The events depicted in it are described at length in Wayne Cooper's biography of Claude McKay as well as in James' more recent book. Cooper gives the publication information as April 6, 1912, and indicates that the poem was published in the Daily Gleaner -- though he does not indicate a page number (in every other instance he gives accurate and exact page numbers for the poems and articles he sites).
But there is no hint of the poem in the April 6, 1912 edition of the Daily Gleaner. I have looked at the entire run of the Gleaner in the year 1912 in the collections at the U.S. Library of Congress, and have not found the poem published there. Maxwell in his own note on the poem corroborates that the poem appears to be missing from the Gleaner: "My own examination of the Gleaner's run from 1911 through 1912 did not uncover any printings of the poem, though Max Eastman's introduction to Harlem Shadows and Winston James' Fierce Hatred of Injustice concur on McKay's authorship.
Given the absence of any original evidence of the publication of this poem, it seems more correct to indicate that the original publication venue is unknown.

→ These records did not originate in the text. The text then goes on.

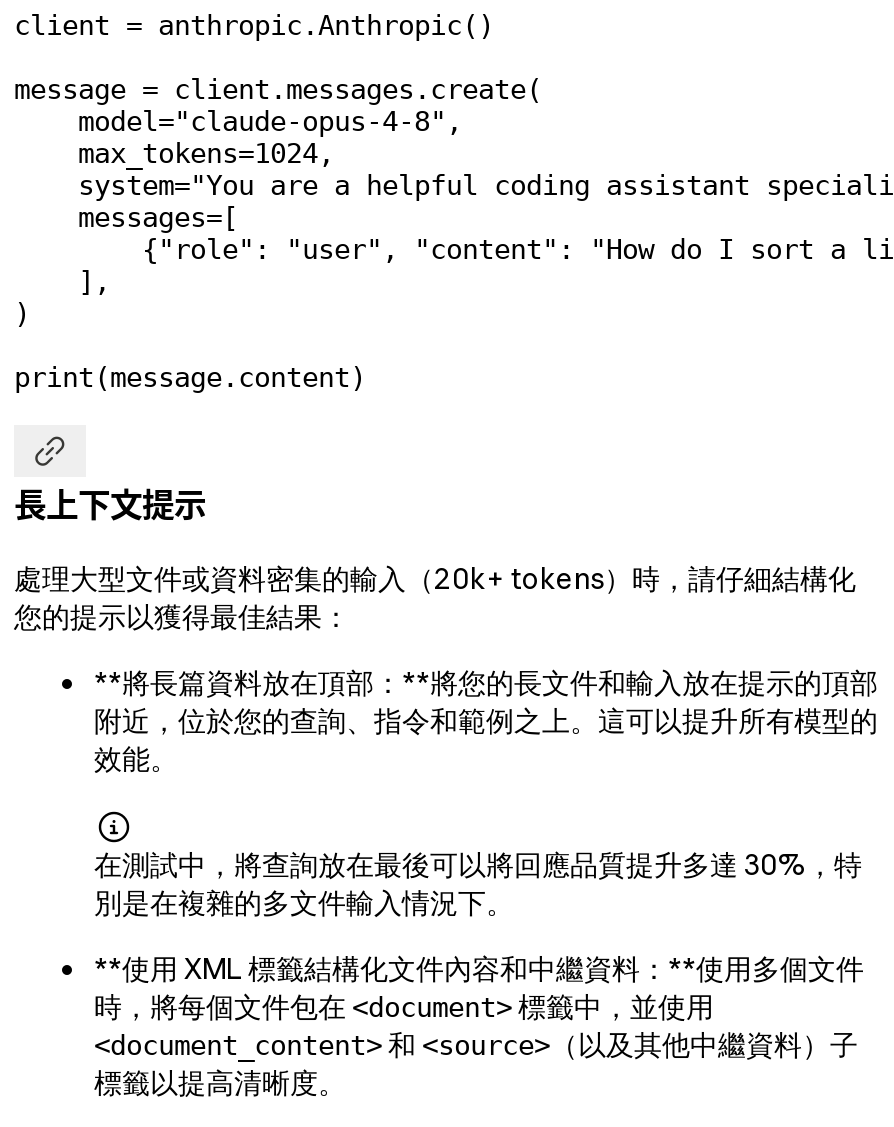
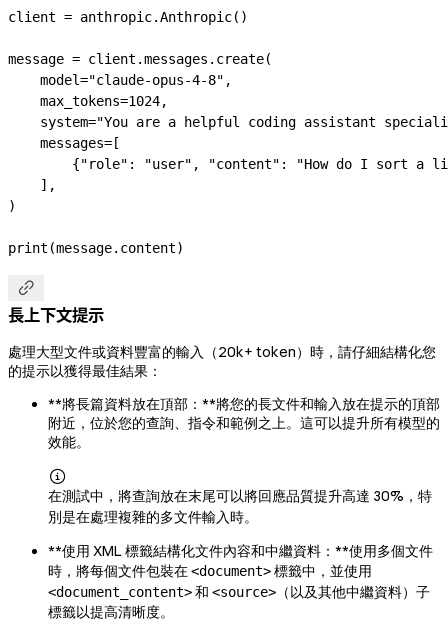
- 處理大型文件或資料密集的輸入（20k+ tokens）時，請仔細結構化
- 您的提示以獲得最佳結果：
+ 處理大型文件或資料豐富的輸入（20k+ token）時，請仔細結構化您
+ 的提示以獲得最佳結果：

- 在測試中，將查詢放在最後可以將回應品質提升多達 30%，特
+ 在測試中，將查詢放在末尾可以將回應品質提升高達 30%，特

- 別是在複雜的多文件輸入情況下。
+ 別是在處理複雜的多文件輸入時。

- 時，將每個文件包在<document>標籤中，並使用
+ 時，將每個文件包裝在<document>標籤中，並使用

Despite the publication mystery, it does not seem appropriate to challenge the claim that McKay authored this poem, in part because Max Eastman made an oblique reference to it in his 1922 introduction to Harlem Shadows:
With the blood of these rebels in his veins, and their memory to stir it, we cannot wonder that Claude McKay’s earliest boyish songs in the Jamaica dialect were full of heresy and the militant love of freedom, and that his first poem of political significance should have been a rally-call to the street-car men on strike in Kingston.
Moreover, the theme of the poem reflects a budding political radicalism that can also be seen in poems that were published in Jamaican newspapers in 1912, like "Christmas in De Air." And, there is a reference to riding the tram in at least one poem in Songs of Jamaica. However, we need more information about its publication venue to confirm McKay's authorship and the publication context -- especially since scholars like Cooper, Winston James, and Josh Gosciak have all written about this poem at length in their respective analyses of McKay's poetry.
A brief note on the historical context: Cooper describes at length the "Passive Resister" movement that erupted in Kingston in the spring of 1912 following the tramway's decision to raise fares. Riders protested by refusing to buy tickets in bulk, and instead bought individual tickets with the smallest possible currency to beleaguer conductors. Some of the protests did turn violent, leading to strong suppression from authorities. However, the aspiration of the leaders of the "Passive Resistance" movement was to nonviolently object to what they saw as an unjust fare. Both Maxwell and Cooper describe the poem as an important precursor to the kinds of social-justice themed poems he would write after moving the U.S. Here is Cooper along those lines: "McKay's passionate assertion of the right of self-defense anticipated in tone and substance the militant protest poetry he would later write in the United States. McKay's highly developed sensitivity to injustice made him a potential rebel in Jamaica, long before he became aware of American racial prejudice" (Cooper, 53).
Cooper also indicates that there's "no evidence to indicated that McKay actually participated in any of the demonstrations in February" (53).